- **DIRECTIONS FOR THIS TASK**
When a line in the data below includes "PREREQ", pick it out and copy it.

[Modification records]
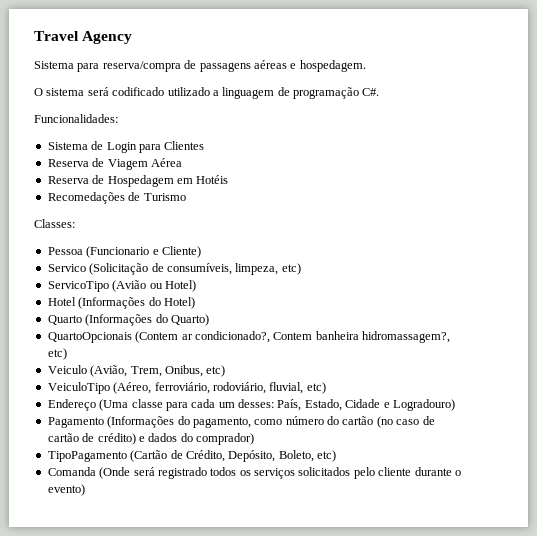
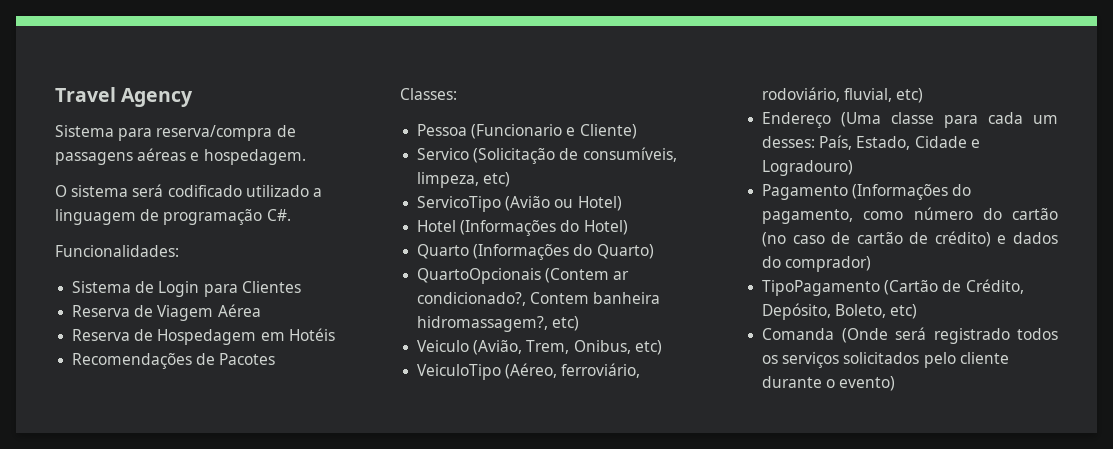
[47,192,186,204] Recomedações de Turismo -> [72,353,276,369] Recomendações de Pacotes

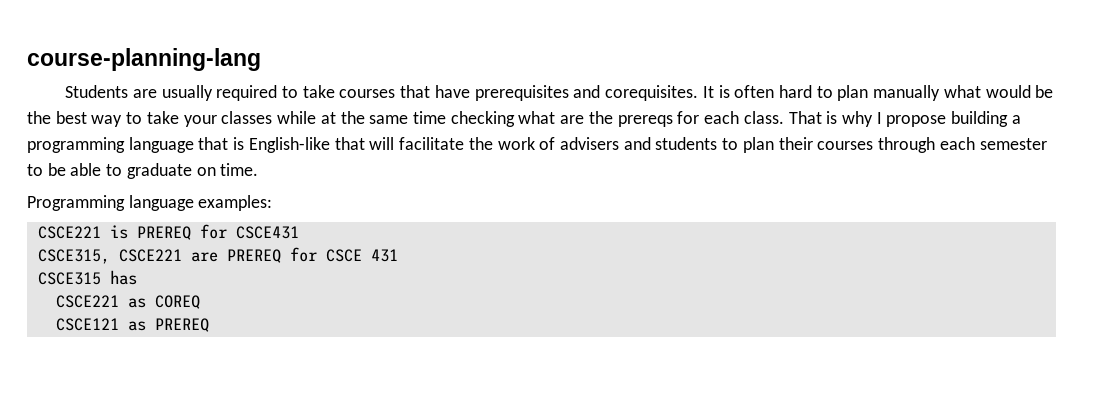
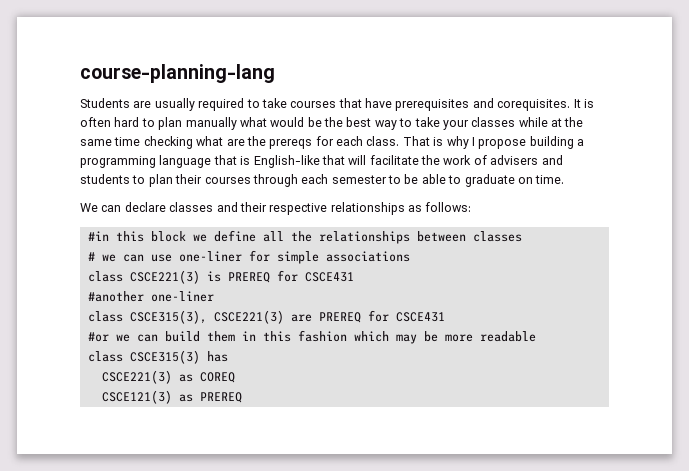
[27,195,273,211] [37,224,299,240] [37,247,398,264] [37,272,101,285] Programming language examples: // CSCE221 is PREREQ for CSCE431 // CSCE315, CSCE221 are PREREQ for CSCE 431 // CSCE315 -> [80,202,472,215] [87,230,522,244] [87,250,410,264] [87,270,354,284] [87,291,214,302] [87,310,445,324] [87,330,536,344] [87,350,200,364] We can declare classes and their respective relationships as follows: // #in this block we define all the relationships between classes // # we can use one-liner for simple associations // class CSCE221(3) is PREREQ for CSCE431 // #another one-liner // class CSCE315(3), CSCE221(3) are PREREQ for CSCE431 // #or we can build them in this fashion which may be more readable // class CSCE315(3)
[55,295,119,308] CSCE221 -> [101,370,172,384] CSCE221(3)
[55,318,119,331] CSCE121 -> [101,390,172,404] CSCE121(3)

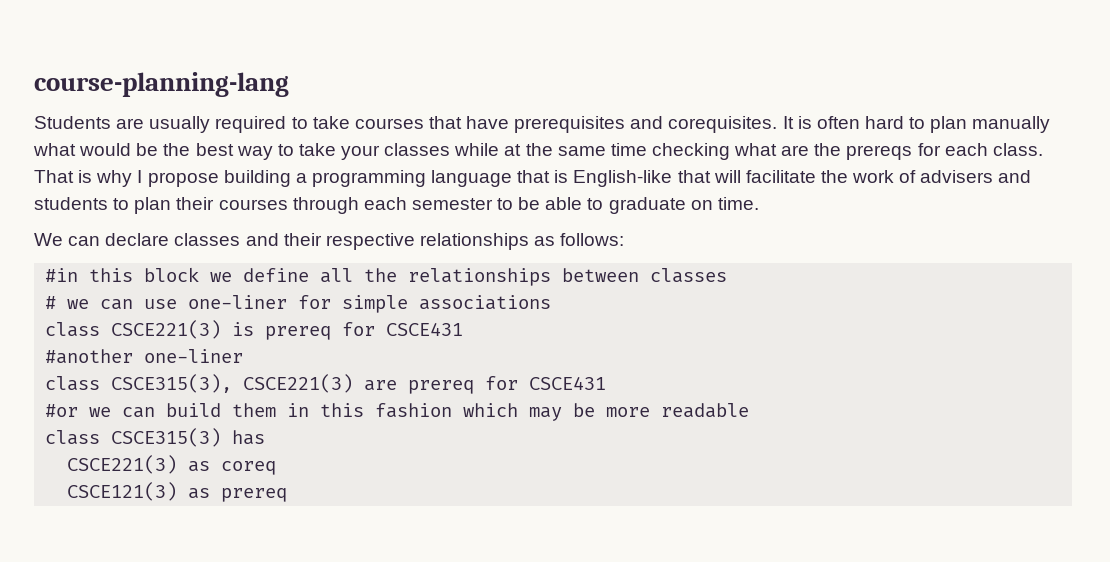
[227,272,270,283] PREREQ -> [265,326,332,340] prereq
[318,312,361,323] PREREQ -> [408,380,475,394] prereq
[199,372,235,383] COREQ -> [221,461,277,475] coreq
[199,392,242,403] PREREQ -> [221,488,288,502] prereq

- **REPLY**
[27,195,273,211] [37,224,299,240] [37,247,398,264] [37,272,101,285] Programming language examples: // CSCE221 is PREREQ for CSCE431 // CSCE315, CSCE221 are PREREQ for CSCE 431 // CSCE315 -> [80,202,472,215] [87,230,522,244] [87,250,410,264] [87,270,354,284] [87,291,214,302] [87,310,445,324] [87,330,536,344] [87,350,200,364] We can declare classes and their respective relationships as follows: // #in this block we define all the relationships between classes // # we can use one-liner for simple associations // class CSCE221(3) is PREREQ for CSCE431 // #another one-liner // class CSCE315(3), CSCE221(3) are PREREQ for CSCE431 // #or we can build them in this fashion which may be more readable // class CSCE315(3)
[227,272,270,283] PREREQ -> [265,326,332,340] prereq
[318,312,361,323] PREREQ -> [408,380,475,394] prereq
[199,392,242,403] PREREQ -> [221,488,288,502] prereq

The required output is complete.